As I’d said before, I knew that getting in would be tougher than going out. Or perhaps tough is not the right word. Crazy comes to mind. We sat in the huge swell, taking roller coaster rides up and down, and debated what to do. I suggested paddling out to the Three Arches as they tend to mitigate the ocean swell some, but none of us wanted to paddle the mile or two over to the Rocks, so, in the end, we decided to turn around and basically come in as we came out.

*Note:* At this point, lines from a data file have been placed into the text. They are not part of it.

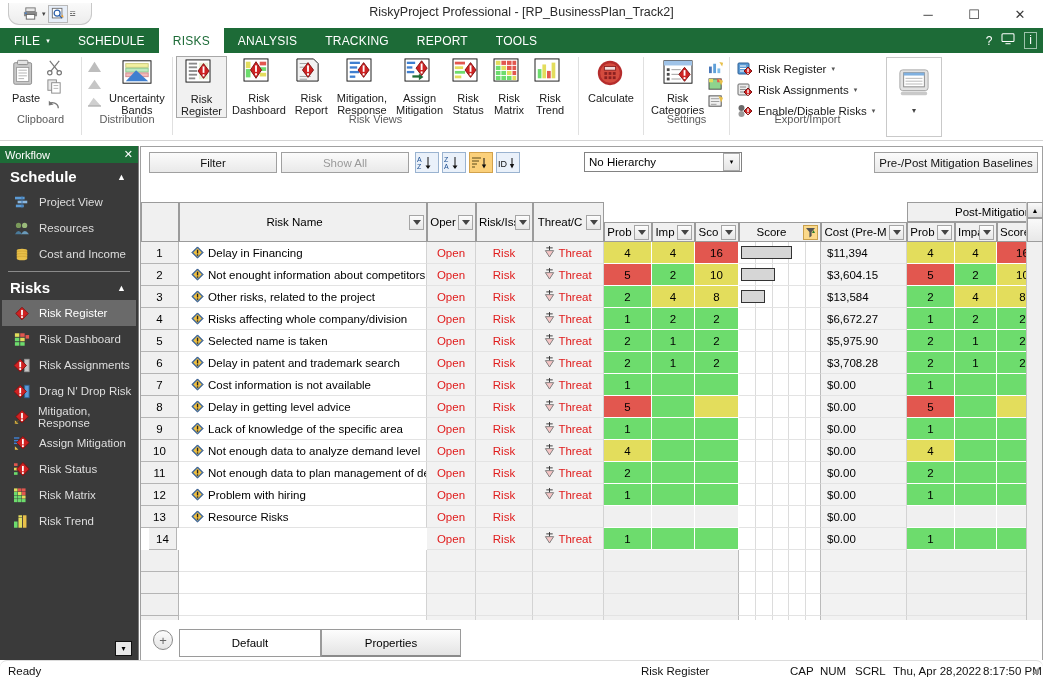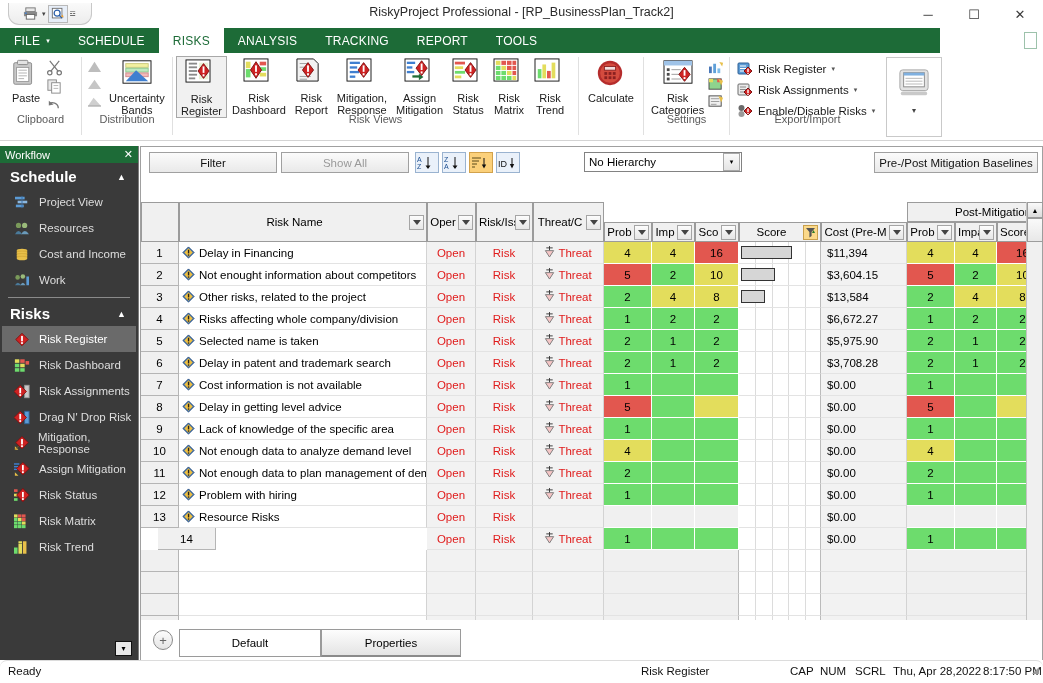--- a/index.html
+++ b/index.html
@@ -20,21 +20,21 @@
   .qat-btn { width:20px; height:18px; display:flex; align-items:center; justify-content:center; }
   .qat-btn.sel { border:1px solid #b9b9b9; background:#e7eef8; }
   .qat-caret { font-size:7px; color:#444; }
   .title-text { position:absolute; left:0; top:5px; width:1043px; text-align:center;
                 font-size:12.5px; color:#2a2a2a; }
   .wbtns { position:absolute; right:0; top:0; height:28px; display:flex; }
   .wbtn { width:46px; height:28px; display:flex; align-items:center; justify-content:center;
           font-size:13px; color:#3a3a3a; }
 
   
-  .ribbon-tabs { position:absolute; left:0; top:28px; width:940px; height:25px; background:#1d6b37; display:flex; }
+  .ribbon-tabs { position:absolute; left:0; top:28px; width:1043px; height:25px; background:#1d6b37; display:flex; }
   .rtab { height:25px; padding:0 14px; display:flex; align-items:center; color:#fff;
           font-size:12px; letter-spacing:.2px; }
   .rtab.file { gap:6px; }
   .rtab.active { background:#fff; color:#1d6b37; }
   .tinyc { font-size:7px; }
   .help-grp { position:absolute; right:6px; top:28px; height:25px; display:flex; align-items:center; gap:9px; }
   .help-grp span { color:#fff; font-size:12px; }
   .help-box { border:1px solid #9dc2ab; padding:0 4px; line-height:15px; font-size:11px; }
 
   
@@ -95,21 +95,21 @@
   .ghcell .txt { flex:1; text-align:center; overflow:hidden; white-space:nowrap; padding:0 2px; }
   .hdd { width:15px; height:15px; border:1px solid #a5a5a5; background:linear-gradient(#fcfcfc,#e6e6e6);
          display:flex; align-items:center; justify-content:center; font-size:6px; margin-right:2px; flex:none; }
   .hdd.filt { background:#fbd98a; border-color:#c9a04c; }
   .rowscroll { position:absolute; left:0; top:40px; width:901px; height:400px; overflow:hidden; }
   .row { position:relative; height:22px; }
   .cell { position:absolute; top:0; height:22px; font-size:11.5px;
           display:flex; align-items:center; overflow:hidden; white-space:nowrap;
           border-right:1px solid #d3d3d3; border-bottom:1px solid #e3e3e3; }
   .cnum { background:#f0f0f0; justify-content:center; border:1px solid #b5b5b5; border-top:none; border-left:none; }
-  .cname { background:#fff; padding-left:3px; gap:4px; }
+  .cname { background:#fff; padding-left:12px; gap:4px; }
   .copen { background:#f2f2f2; color:#e01b1b; justify-content:center; }
   .cthreat { background:#f2f2f2; color:#e01b1b; justify-content:center; gap:3px; }
   .cscore { justify-content:center; border-right:1px solid #fff; border-bottom:1px solid #fff; }
   .ccost { background:#f2f2f2; padding-left:6px; }
   .cchart { background:#fff; border-right:1px solid #bbb; }
   .sc-g { background:#6ddc6d; }
   .sc-y { background:#e3dd5c; }
   .sc-r { background:#e2574f; }
   .sc-n { background:#f0f0f0; }
   .bar { height:13px; border:1px solid #333; background:#d6d6d6; }
@@ -605,32 +605,20 @@
               <ellipse cx="9" cy="4" rx="6" ry="2" fill="#e8c04a"></ellipse>
               <rect x="3" y="4" width="12" height="3" fill="#d8ad3a"></rect>
               <ellipse cx="9" cy="7" rx="6" ry="2" fill="#e8c04a"></ellipse>
               <rect x="3" y="7" width="12" height="3" fill="#d8ad3a"></rect>
               <ellipse cx="9" cy="10" rx="6" ry="2" fill="#e8c04a"></ellipse>
               <rect x="3" y="10" width="12" height="3" fill="#d8ad3a"></rect>
               <ellipse cx="9" cy="13" rx="6" ry="2" fill="#e8c04a"></ellipse>
             </svg>
           </span>
           <span>Cost and Income</span>
-        </div>
-        <div class="wf-item">
-          <span style="width:17px;display:flex;">
-            <svg width="16" height="14" viewBox="0 0 18 16">
-              <circle cx="4" cy="5" r="2.6" fill="#7a9a5a"></circle>
-              <circle cx="10" cy="4" r="2.6" fill="#9aba7a"></circle>
-              <path d="M1 14 Q4 8 8 14z" fill="#4a7a9a"></path>
-              <path d="M7 14 Q10 8 13 14z" fill="#6a9aba"></path>
-              <rect x="14" y="4" width="3" height="10" fill="#5b9bd5"></rect>
-            </svg>
-          </span>
-          <span>Work</span>
         </div>
         <div class="wf-rule"></div>
         <div class="wf-sect">
           <span>Risks</span>
           <span class="arr">▲</span>
         </div>
         <div class="wf-item sel">
           <span style="width:17px;display:flex;">
             <svg width="16" height="15" viewBox="0 0 18 16">
               <path d="M9 1 L16 8 L9 15 L2 8 z" fill="#cf2222" stroke="#7d1010"></path>
@@ -1616,21 +1604,21 @@
               <span></span>
             </div>
             <div class="cell cscore sc-n" style="left:814px;width:42px;">
               <span></span>
             </div>
             <div class="cell cscore sc-n" style="left:856px;width:52px;">
               <span></span>
             </div>
           </div>
           <div class="row">
-            <div class="cell cnum" style="left:17px;width:58px;">
+            <div class="cell cnum" style="left:8px;width:28px;">
               <span>14</span>
             </div>
             <div class="cell copen" style="left:286px;width:49px;">
               <span>Open</span>
             </div>
             <div class="cell copen" style="left:335px;width:57px;">
               <span>Risk</span>
             </div>
             <div class="cell cthreat" style="left:392px;width:71px;">
               <span style="width:11px;display:inline-block;"><svg width="11" height="14" viewBox="0 0 12 15">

The trick with coming in on large swell is not to surf. This means controlling your boat, back paddling when you have to, and generally doing all you can to stay master of your steed. That, at least, is the theory. We took off, spread out so as not to be a danger to each other. Dennis, in his fast boat, disappeared pretty quickly. I lost sight of him in the swell and was soon too gripped to look for him anyway. Patrick wasn’t too far away, and I saw him surfing down some pretty steep faces but pulling back before he lost control. I was doing my best to not surf – period.
Soon, all to soon, we were in the big break zone. I heard and felt, rather than saw, the monster that had targeted me. I am almost certain that it barreled down on me like a freight train. As I said, I did not see it, but I’m pretty sure that is what it did. Perhaps it was mad because I was too concentrated to try my wave pleading that had worked so well on the way out. I glanced over to where Patrick was, just in time to see him tumbling, arms and paddle every which way, and disappear under a collapsing wave. Then, suddenly, the wave closed over me and I was riding the sub-aquatic bubble express.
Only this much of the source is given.